# [What to work on]
From the listing below, copy each line that contains the word "lblr".

# [Input data]
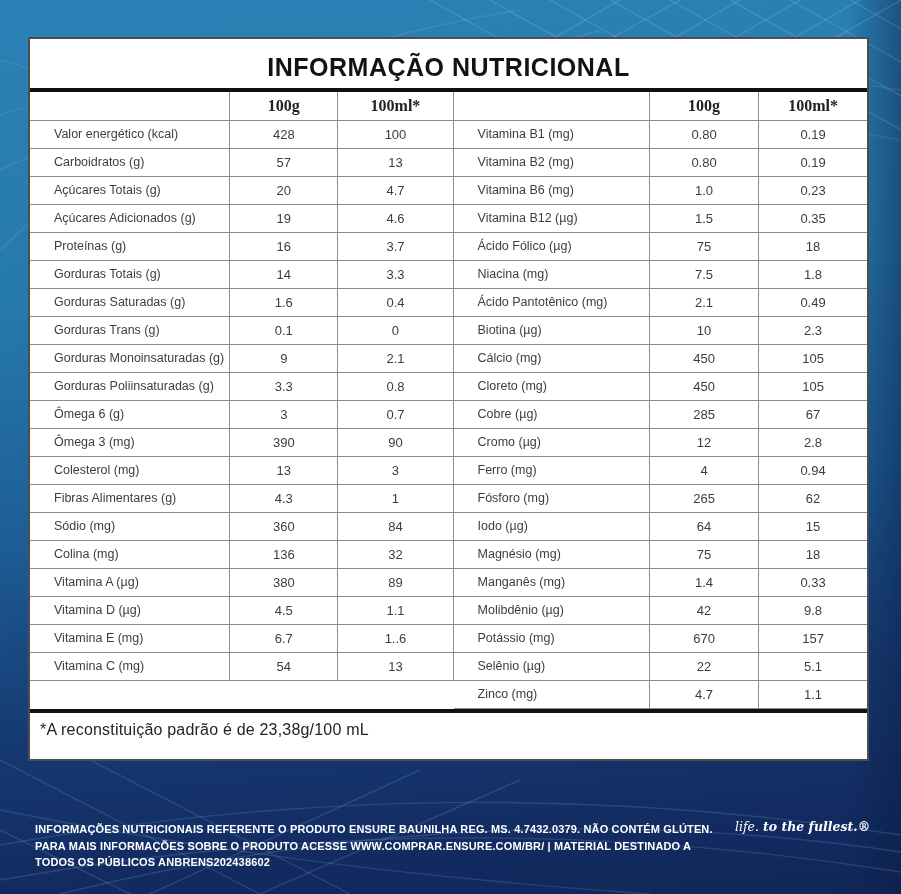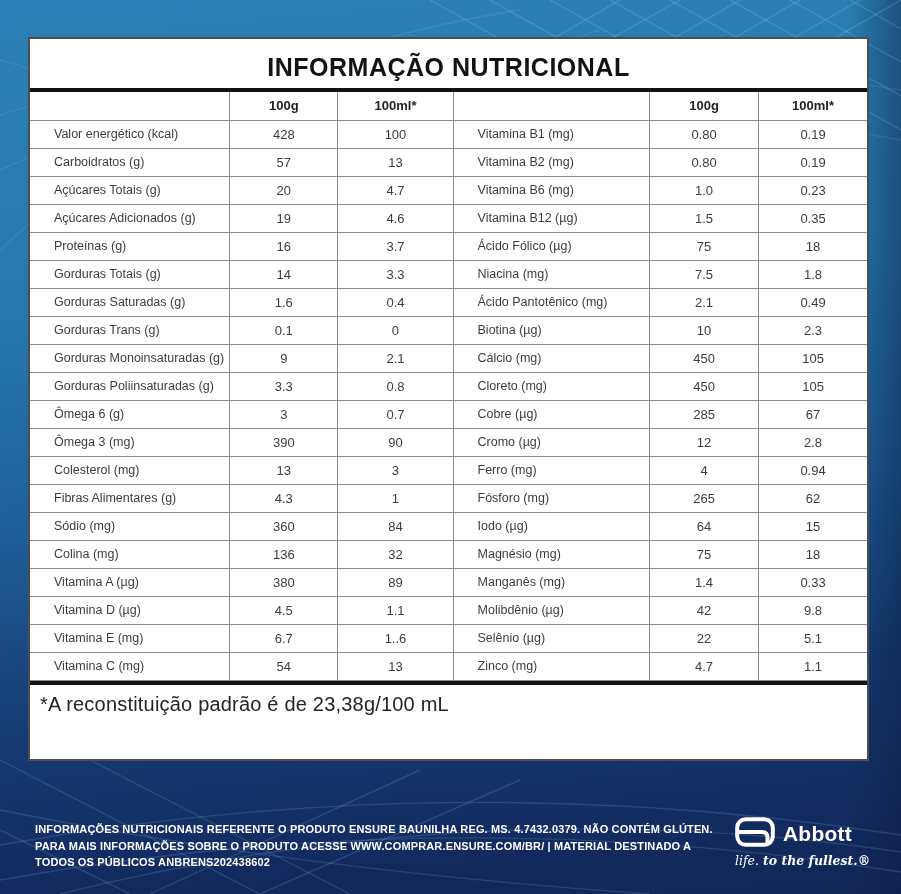--- a/index.html
+++ b/index.html
@@ -29,7 +29,7 @@
     height:28px;padding:0;border-bottom:1px solid #8c8c8c;
     font-weight:normal;font-size:12.5px;color:#3d3d3d;box-sizing:border-box;
   }
-  th{font-weight:bold;font-size:13px;color:#222;text-align:center;}
+  th{font-weight:bold;font-size:16px;color:#222;text-align:center;font-family:Liberation Serif, serif;}
   td.name{text-align:left;padding-left:24px;}
   td.name.indent{padding-left:24px;margin-top:24px;}
   td.val{text-align:center;font-size:13px;}

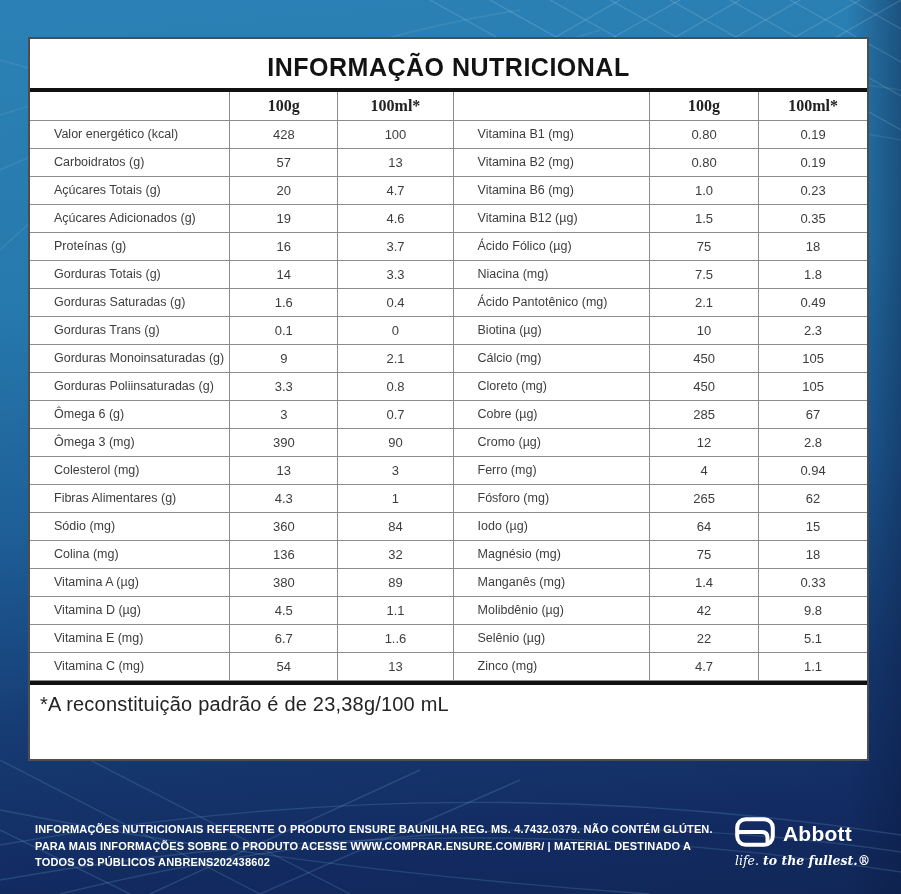--- a/index.html
+++ b/index.html
@@ -319,6 +319,11 @@
             <td class="val">9.8</td>
           </tr>
           <tr>
+            <td class="name">Potássio (mg)</td>
+            <td class="val">670</td>
+            <td class="val">157</td>
+          </tr>
+          <tr>
             <td class="name">Selênio (µg)</td>
             <td class="val">22</td>
             <td class="val">5.1</td>

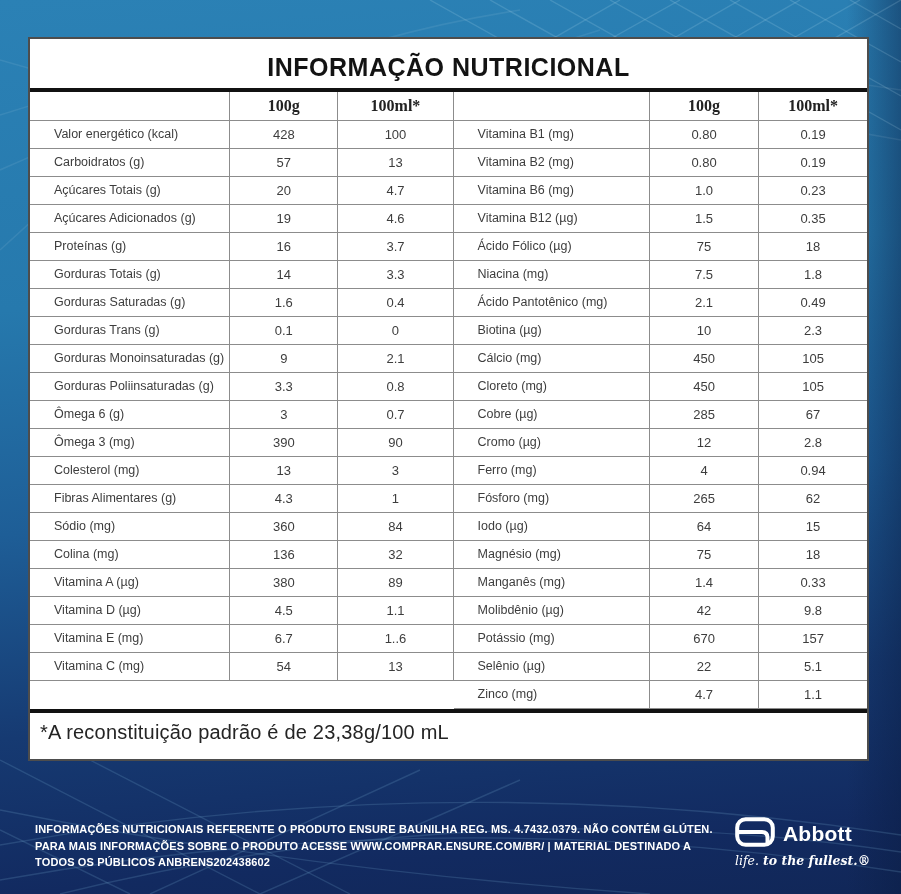--- a/index.html
+++ b/index.html
@@ -40,7 +40,7 @@
   .t-right th,.t-right td{border-right:1px solid #8c8c8c;}
   .t-right th:last-child,.t-right td:last-child{border-right:none;}
   .footnote{
-    font-size:20px;color:#242424;padding:8px 0 0 10px;letter-spacing:.2px;
+    font-size:16px;color:#242424;padding:8px 0 0 10px;letter-spacing:.2px;
   }
   .disclaimer{
     position:absolute;left:35px;top:821px;width:692px;

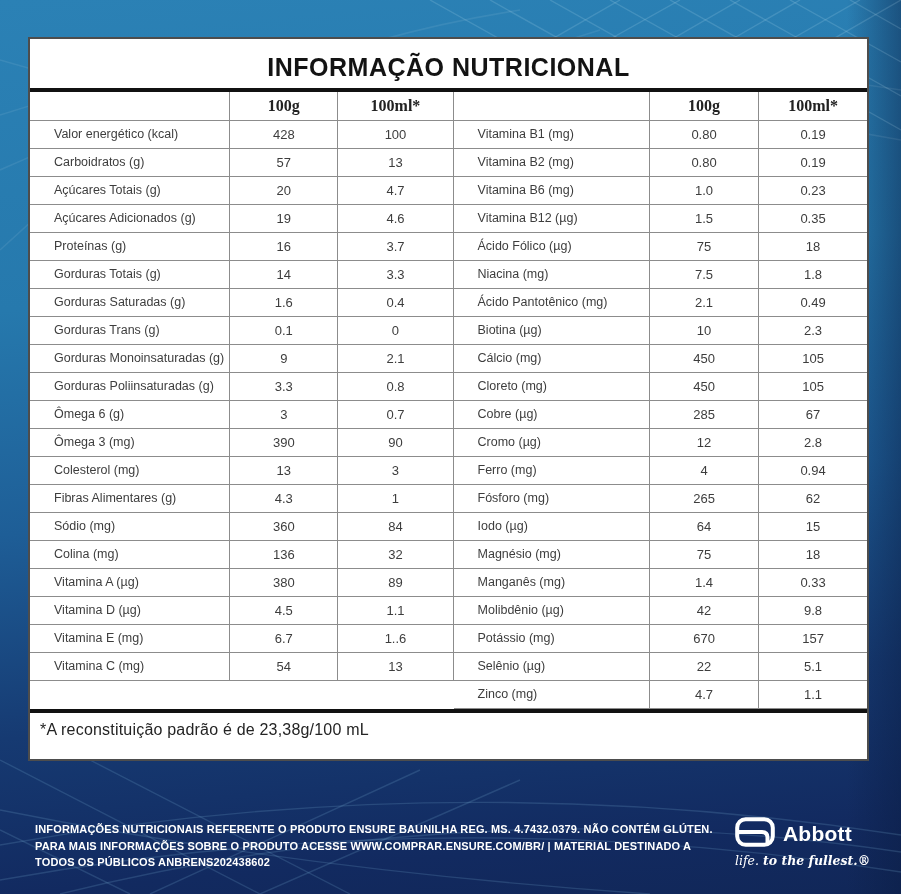--- a/index.html
+++ b/index.html
@@ -344,15 +344,6 @@
 <div class="disclaimer">INFORMAÇÕES NUTRICIONAIS REFERENTE O PRODUTO ENSURE BAUNILHA REG. MS. 4.7432.0379. NÃO CONTÉM GLÚTEN.  PARA MAIS INFORMAÇÕES SOBRE O PRODUTO ACESSE WWW.COMPRAR.ENSURE.COM/BR/ | MATERIAL DESTINADO A TODOS OS PÚBLICOS ANBRENS202438602</div>
 
 <div class="brand">
-  <div class="brand-row">
-    <span>
-      <svg width="40" height="30" viewBox="0 0 40 30" xmlns="http://www.w3.org/2000/svg" fill="none">
-        <rect x="2.2" y="2.2" width="35.6" height="25.6" rx="8.5" stroke="#ffffff" stroke-width="4"></rect>
-        <path d="M2.2,15 H27 Q32.5,15 32.5,20.5 V27.8" stroke="#ffffff" stroke-width="4"></path>
-      </svg>
-    </span>
-    <span class="brand-name">Abbott</span>
-  </div>
   <div class="tagline">
     <span class="t1">life.</span>
     <span class="t2">to the fullest.®</span>

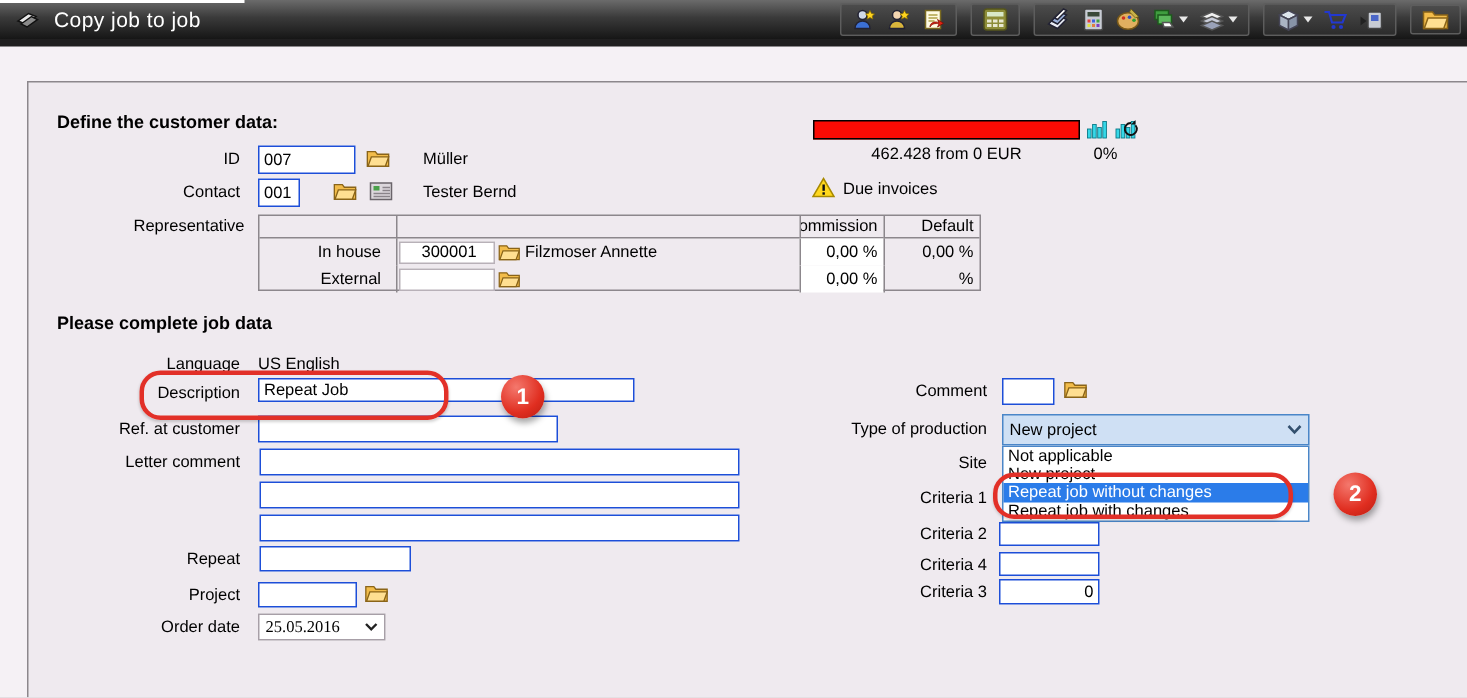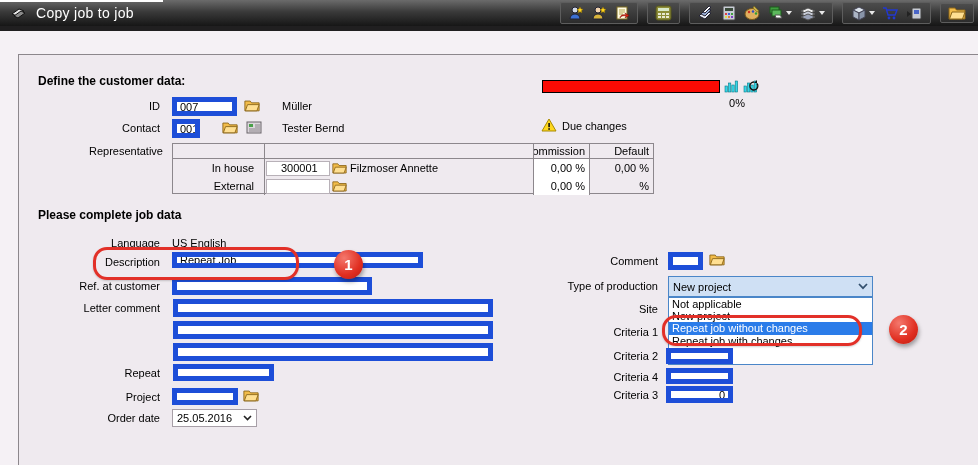--- a/index.html
+++ b/index.html
@@ -24,7 +24,7 @@
   .h{position:absolute;font-weight:bold;font-size:12px;white-space:nowrap;}
   .lblr{position:absolute;width:140px;text-align:right;white-space:nowrap;}
   .txt{position:absolute;white-space:nowrap;}
-  .tf{position:absolute;background:#fff;border:5px solid #1d4ed8;box-sizing:border-box;
+  .tf{position:absolute;background:#fff;border:1px solid #1d4ed8;box-sizing:border-box;
     display:flex;align-items:center;padding:0 3px;font-size:11px;white-space:nowrap;overflow:hidden;}
   .tf.num{justify-content:flex-end;}
   .icoabs{position:absolute;display:flex;}

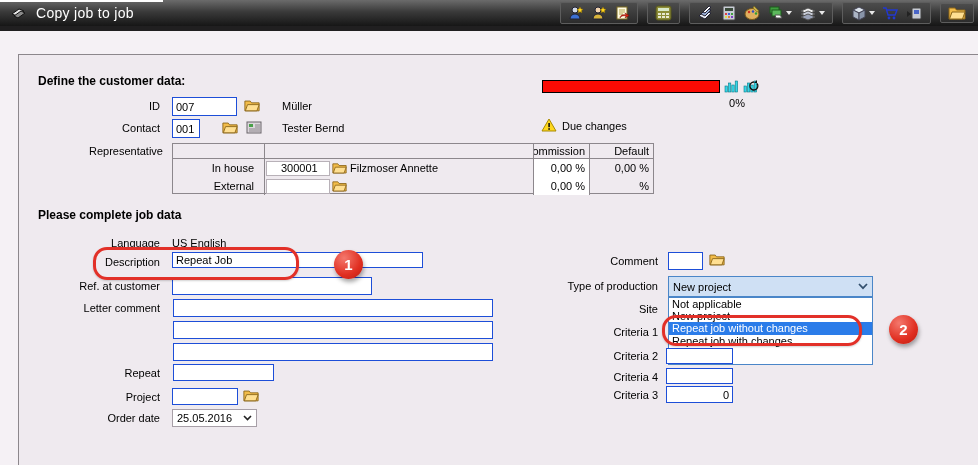--- a/index.html
+++ b/index.html
@@ -249,6 +249,7 @@
         <path d="M14 1v3h-3z" fill="#111"></path>
       </svg>
   </span>
+  <div class="txt center" style="left:541px;top:97px;width:180px;">462.428 from 0 EUR</div>
   <div class="txt center" style="left:712px;top:97px;width:50px;">0%</div>
 
   <span class="icoabs" style="left:541px;top:118px;">

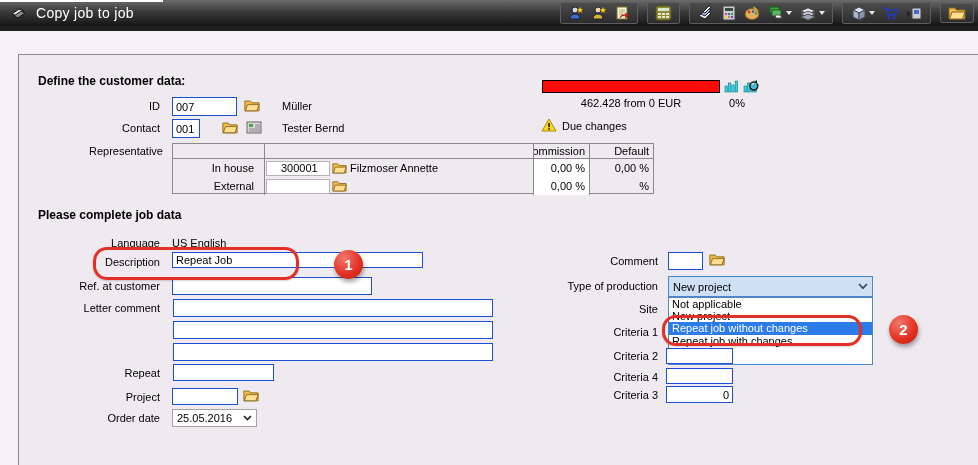--- a/index.html
+++ b/index.html
@@ -259,7 +259,7 @@
         <rect x="7.3" y="10.2" width="1.6" height="1.6" fill="#111"></rect>
       </svg>
   </span>
-  <div class="txt" style="left:562px;top:120px;">Due changes</div>
+  <div class="txt" style="left:562px;top:120px;">Due invoices</div>
 
   <div class="lblr" style="left:23px;top:145px;">Representative</div>
   <div class="rep">

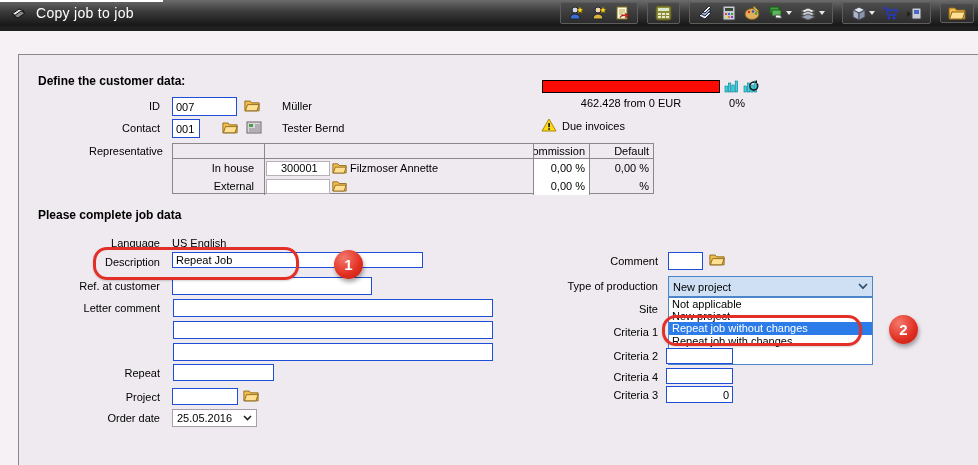--- a/index.html
+++ b/index.html
@@ -46,7 +46,7 @@
   .combo{position:absolute;box-sizing:border-box;display:flex;align-items:center;justify-content:space-between;padding:0 4px;}
   .combo.blue{background:#cfe0f4;border:1px solid #4a86c8;}
   .combo.plain{background:#fff;border:1px solid #a79fa7;}
-  .listbox{position:absolute;left:668px;top:297px;width:205px;height:68px;background:#fff;
+  .listbox{position:absolute;left:668px;top:297px;width:205px;height:51px;background:#fff;
     border:1px solid #4a86c8;box-sizing:border-box;display:flex;flex-direction:column;}
   .opt{height:12.2px;line-height:12.2px;padding:0 3px;font-size:11px;white-space:nowrap;overflow:hidden;}
   .opt.sel{background:#2b7ce9;color:#fff;}

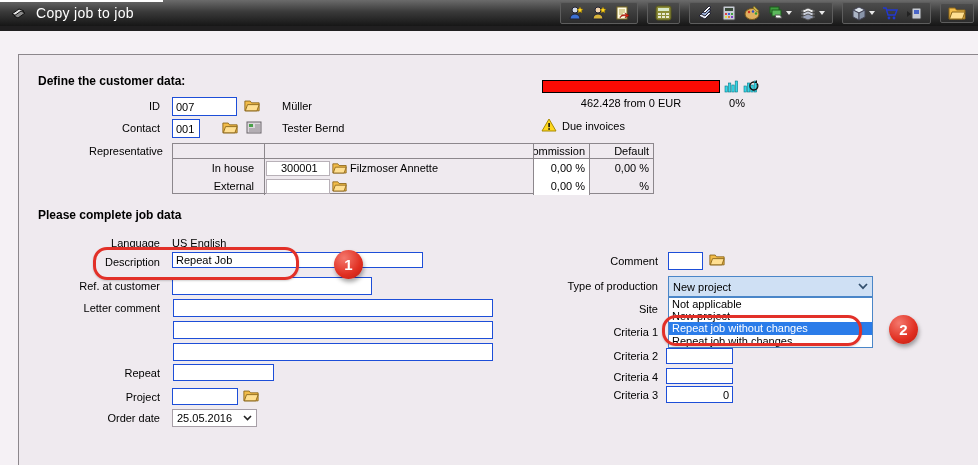--- a/index.html
+++ b/index.html
@@ -45,7 +45,7 @@
   
   .combo{position:absolute;box-sizing:border-box;display:flex;align-items:center;justify-content:space-between;padding:0 4px;}
   .combo.blue{background:#cfe0f4;border:1px solid #4a86c8;}
-  .combo.plain{background:#fff;border:1px solid #a79fa7;}
+  .combo.plain{background:#fff;border:1px solid #a79fa7;font-family:Liberation Serif, serif;}
   .listbox{position:absolute;left:668px;top:297px;width:205px;height:51px;background:#fff;
     border:1px solid #4a86c8;box-sizing:border-box;display:flex;flex-direction:column;}
   .opt{height:12.2px;line-height:12.2px;padding:0 3px;font-size:11px;white-space:nowrap;overflow:hidden;}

# [Solved problem]
   .lblr{position:absolute;width:140px;text-align:right;white-space:nowrap;}
   <div class="lblr" style="left:23px;top:145px;">Representative</div>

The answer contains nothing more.